Mayor Lori Lightfoot should be investigated for accepting a $25,000 contribution to her re-election campaign from Chicago Fire owner Joe Mansueto, according to a complaint filed Wednesday with the Chicago Board of Ethics and the Chicago Inspector General’s Office.
That donation came 57 days after the Chicago City Council approved a proposal Lightfoot backed to turn over some 26 acres of Chicago Housing Authority land to the Chicago Fire Football Club.
The complaint was filed by Ald. Raymond Lopez (15th Ward), who is running for re-election to the City Council after dropping his bid to oust Lightfoot from the mayor’s office. He has long been a thorn in Lightfoot’s side.
“The appearance of impropriety is overwhelming,” Lopez told WTTW News, adding that he sees it as a particularly egregious example of pay-to-play politics and the “Chicago way” that Lightfoot vowed to end.
Records filed by Lightfoot’s campaign with the Illinois State Board of Elections show the Lightfoot for Chicago campaign committee received Mansueto’s donation on Nov. 17 and reported it on Nov. 23.
Mansueto, a billionaire, is one of Chicago’s wealthiest business leaders and a frequent contributor to the campaign funds of local elected officials. The Nov. 17 contribution marks the first time Mansueto has financially supported Lightfoot’s campaign.
In a statement released by his office, Mansueto "is committed to making a significant investment on the historically underfunded West Side."
"Joe believes in investing in historically disinvested parts of Chicago, a vision he shares with Mayor Lightfoot as a way to lift up the city as a whole,” according to the statement.
Lightfoot campaign spokesperson Christina Freundlich told WTTW News that Lightfoot, who faces 10 opponents in the Feb. 28 election, was proud to have the support of Mansueto, whom she called “a socially responsible leader in Chicago’s business community” and praised him for “investing in our neighborhoods and supporting a range of philanthropic initiatives.”
“Government decision-making is firewalled from political campaign activities, and our team executes a rigorous vetting process on every contribution to ensure we have complied with all campaign finance rules and laws,” Freundlich said.

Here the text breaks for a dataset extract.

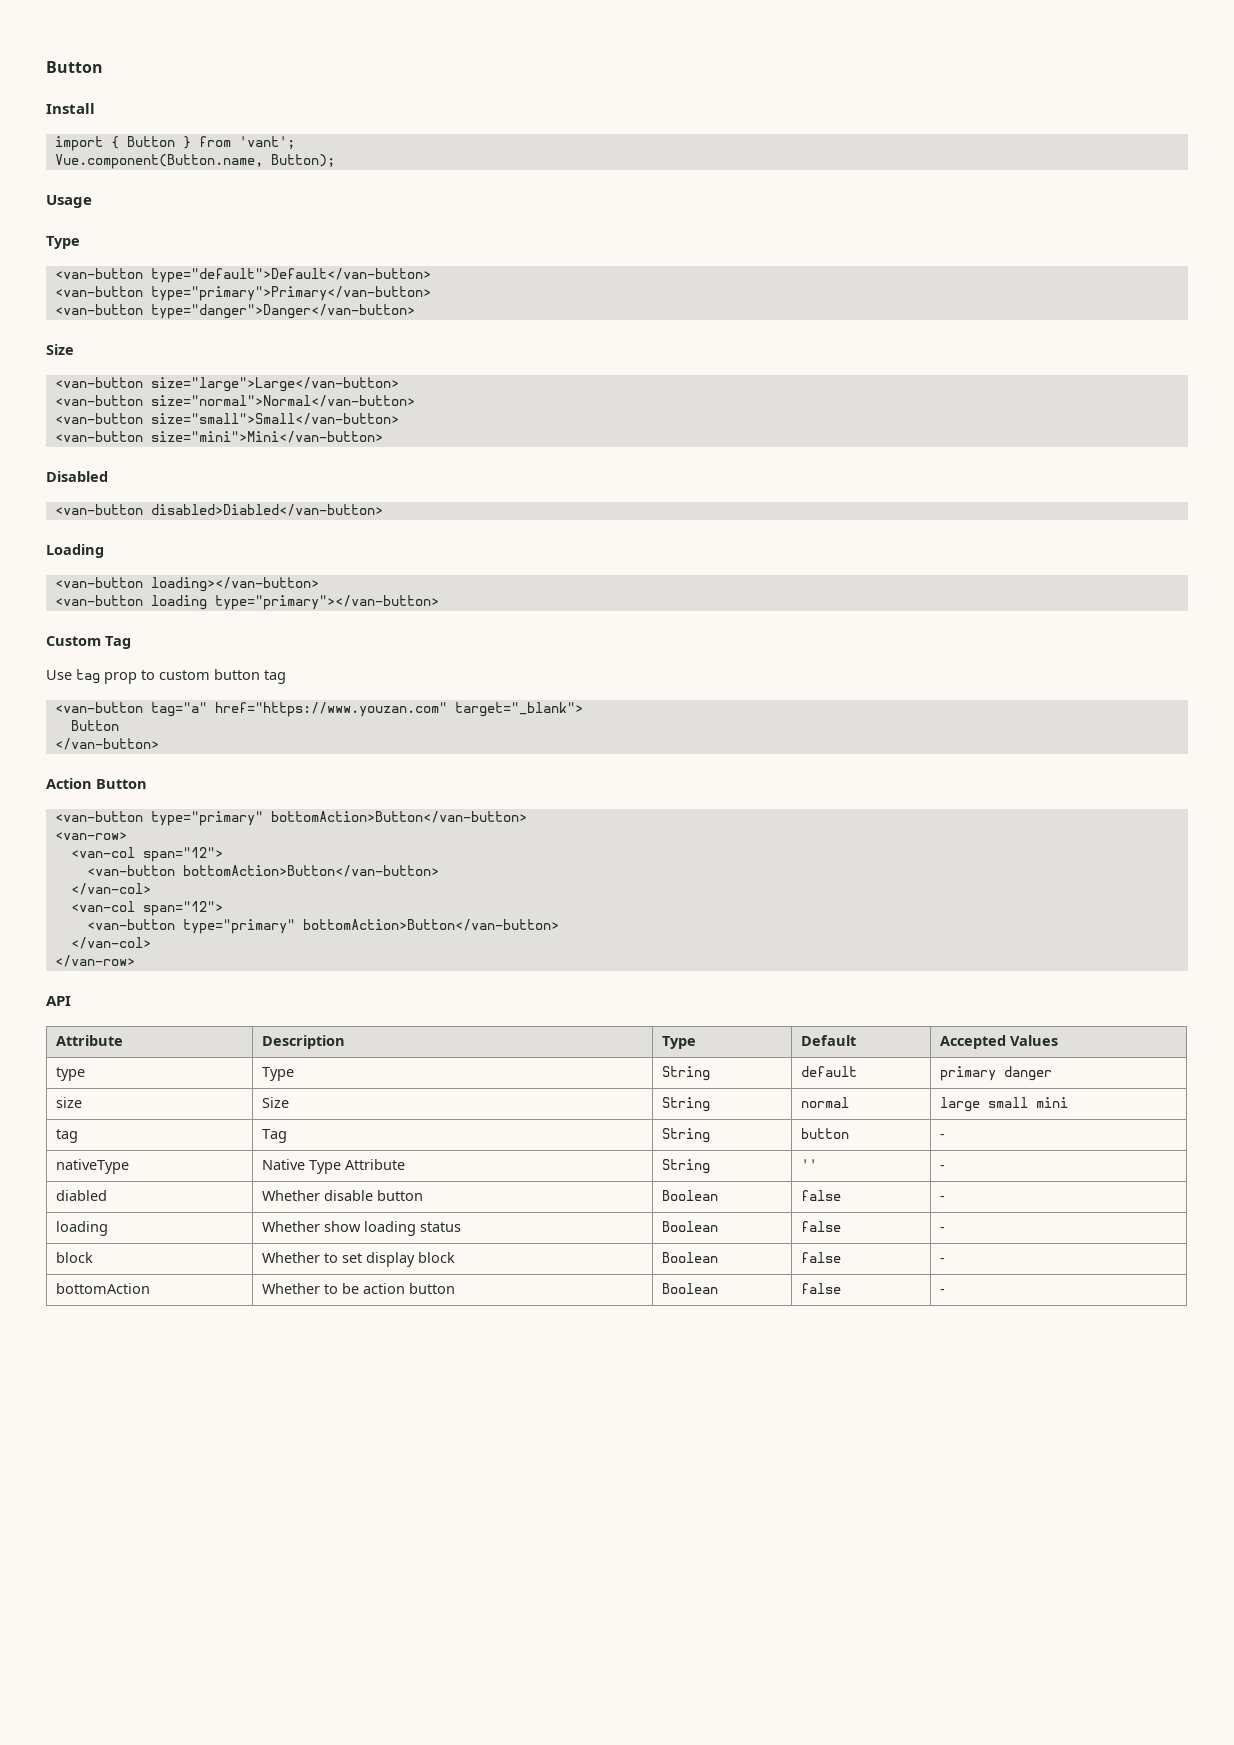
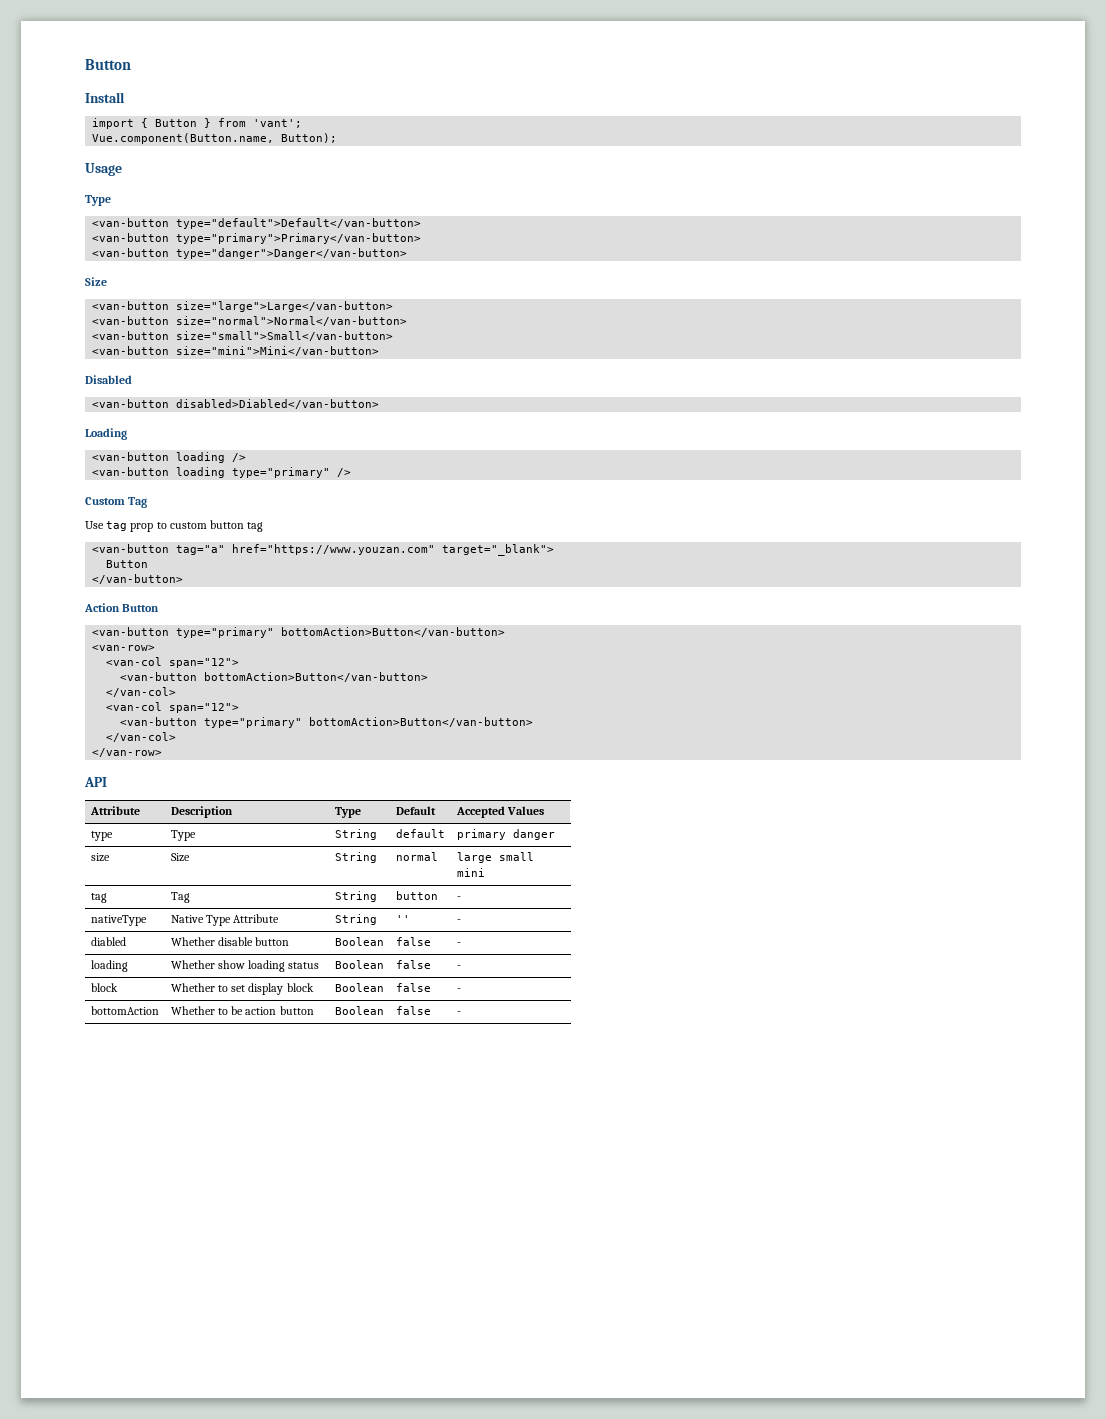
- <van-button loading></van-button>
- <van-button loading type="primary"></van-button>
+ <van-button loading />
+ <van-button loading type="primary" />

Companies and people doing business with the city are limited to contributing $1,500 to any candidate for elected office in Chicago per year, according to the city’s Governmental Ethics Ordinance.
The Chicago Board of Ethics has determined those limits apply to “any matter that was pending before the City Council or any City council committee in the six months prior to or after the date of the contribution if the matter involved … zoning matters.”
The Chicago City Council voted 37-11 on Sept. 21 to grant the soccer club the zoning change it needed to build the $80 million complex on now-empty land that was part of the massive CHA complex known as the Addams-Brooks-Loomis-Abbott homes near Roosevelt Road, Ashland Avenue, 14th Street and Loomis Street.
The controversial proposal would not have passed had Lightfoot not exercised the full power of her office after the City Council’s Zoning Committee initially rejected the proposal. At Lightfoot’s demand, the committee reconvened less than 24 hours later to advance the proposal, setting up the vote by the full City Council hours later.
In most elections, state law limits individual donors to no more than a $6,000 contribution to a single campaign in most races. Businesses can contribute no more than $12,000 and political action committees are capped at $59,900, according to the rules.
However, candidates for mayor of Chicago can now raise nearly unlimited amounts of cash for their campaigns, after philanthropist and businessman Willie Wilson contributed a total of $6 million to his campaign. State law lifts the caps on campaign contributions once a candidate contributes more than $100,000 of their own money to their campaign.
The law is designed to even the playing field between wealthy candidates and those who cannot self-fund their campaigns by allowing them to raise bigger amounts from contributors.
However, limits on campaign contributions imposed by city laws remain in place despite Wilson’s contributions.
Chicago’s ethics ordinance holds both the person or firm making the contribution as well as the elected official who accepted the contribution responsible for any infractions, which can trigger penalties of $20,000 per violation, or three times the amount of the excessive contribution — whichever is greater.
After thousands of families were forced to move out of the ABLA Homes public housing complex two decades ago, Chicago and federal leaders promised they would be able to come back to new housing and a revitalized community on the city’s Near West Side. New homes that were to have been built on the land now slated for the training facility will be built on other land nearby, officials said.
Lightfoot and Chicago Housing Authority officials defended the deal with the Chicago Fire because it would provide funding to fix up aging ABLA properties and recreational facilities while offering job opportunities for residents.